If set, limits all file operations to the defined directory and below. Set open_basedir to only allow access to required portions of the filesystem, like your web site’s documents and any shared libraries.
post_max_size	8M	300K
Maximum size of POST data that PHP will accept. By setting a realistic value here you can mitigate some of the damage by those attacks. Value should be slightly higher than upload_max_filesize value.
register_globals	Off	Off
Very dangerous. It automatically transforms requested parameters into PHP global paramters.
safe_mode	Off	On
An attempt to enhance security imposing a series of restrictions making execution more secure. A full list of safe_mode restrictions can be viewed off the PHP site.
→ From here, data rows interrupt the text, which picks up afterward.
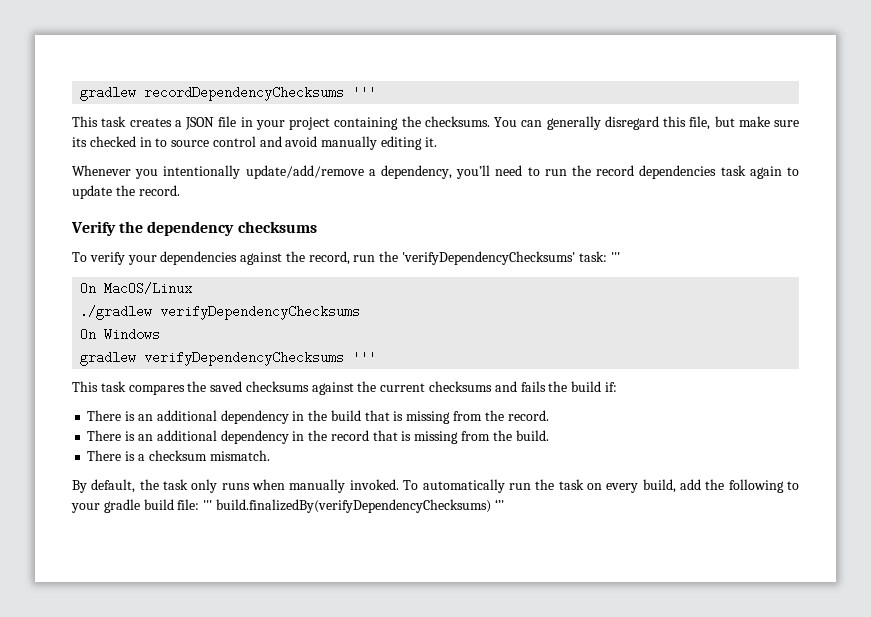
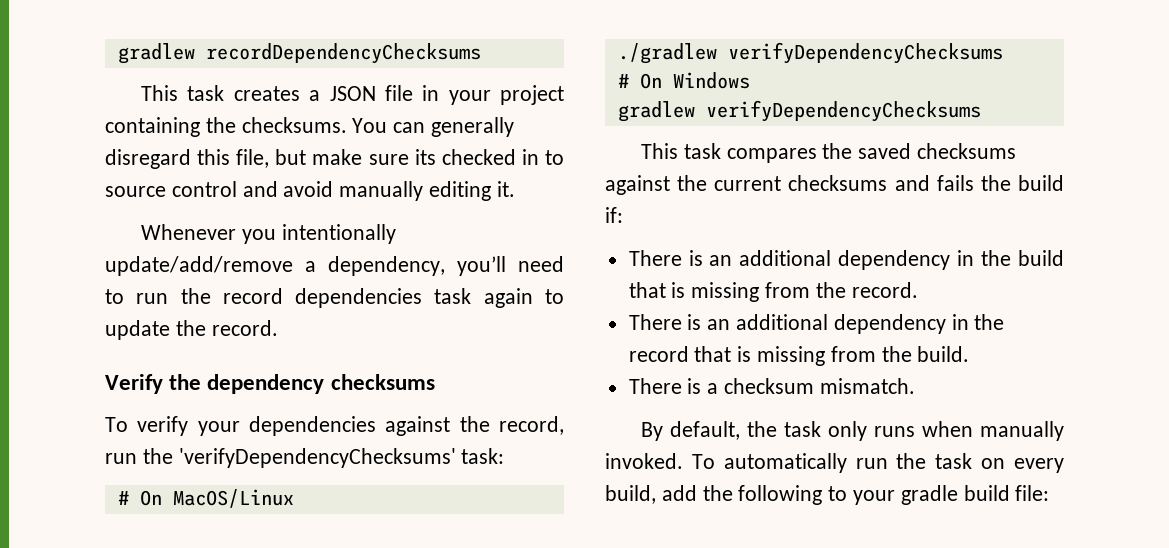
[352,86,377,99] ''' -> (481, 53) none
[610,252,620,262] ''' // -> [117,491,129,505] // #
(361, 312) none -> [617,74,629,88] #
[352,351,377,364] ''' -> (981, 111) none
[203,499,504,513] ''' build.finalizedBy(verifyDependencyChecksums) ‘’' -> (1050, 493) none

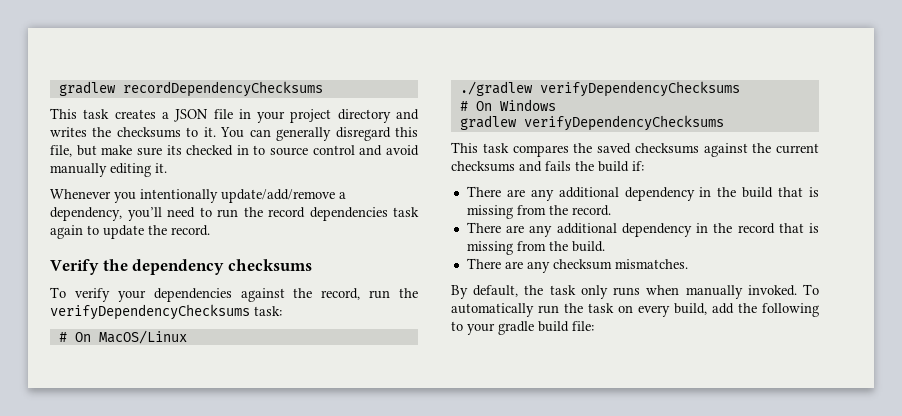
[105,117,347,137] containing the checksums. -> [337,109,420,123] [50,127,216,138] directory and writes the checksums to it.
[178,448,456,468] 'verifyDependencyChecksums' -> [50,304,250,320] verifyDependencyChecksums
[688,250,733,266] is an -> [506,189,554,201] are any
[687,314,731,330] is an -> [506,225,553,237] are any
[687,378,915,394] is a checksum mismatch. -> [504,259,688,273] are any checksum mismatches.

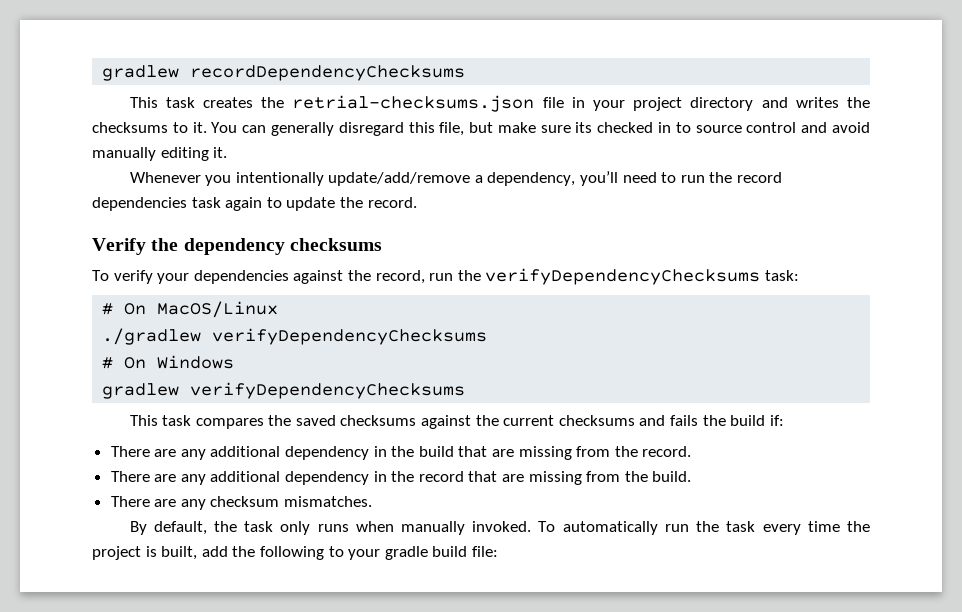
[161,109,209,122] a JSON -> [261,95,535,112] the retrial-checksums.json
[809,187,819,197] is -> [492,449,515,457] are
[809,223,819,233] is -> [502,474,525,482] are
[618,303,707,317] on every build, -> [762,521,871,535] [92,546,198,560] every time the project is built,

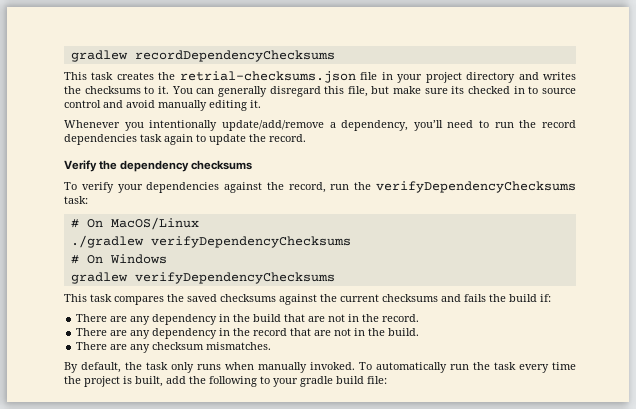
[210,446,281,457] additional -> (151, 320) none
[518,446,611,460] missing from -> [328,314,360,322] not in
[210,471,281,482] additional -> (151, 334) none
[528,471,621,485] missing from -> [334,328,366,336] not in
safe_mode_exec_dir		/var/www/bin
When safe_mode is on, only executables located in the safe_mode_exec_dir will be allowed to be executed via the exec family of functions. The following functions are affected: exec(), system, passthru(), popen().
safe_mode_gid	Off	On
Safe Mode does a UID compare check when opening files. If files create files at runtime access problems will occur. Going to relax uid checking, using gid checking instead.
safe_mode_allowed_env_vars	PHP_	PHP_
With safe mode, write access to environment variables is restricted. Only variables with listed prefixes may be modified.
safe_mode_protected_env_vars	LD_LIBRARY_PATH	LD_LIBRARY_PATH
Forbids certain variables from being altered.
session.save_path	/tmp	/var/www/sessions
This setting specifies where session files should be saved when using the default session handler. Set save_path to a folder that is outside the document root of your web site and not readable or writable by any other system users. Any user who can list the contents of the /tmp folder can learn all active session identifiers and hijack sessions. Consider: cd /var/www ; mkdir sessions; chown httpd sessions
session.referer_check
When enabled, PHP will check the contents of the Referer request header. It will protect against from simple cross-site request forger (CSRF) attacks.
upload_max_filesize	2M	256K
Maximum allowed size for uploaded files. Attackers may attempt to send grossly oversized files to exhaust your system resources.
upload_tmp_dir	/tmp	/var/www/tmp
Set upload_tmp_dir to a folder that is outside the document root of your web site and not readable or writable by any other system users. System default normally /tmp will be used. Consider cd /var/www ; mkdir tmp; chown httpd tmp
use_trans_sid	Off	Off
When use_trans_sid is enabled, PHP will pass the session ID via the URL. This makes it far easier for a malicious party to obtain an active session ID and hijack the session. Disable use_trans_sid in your PHP environment.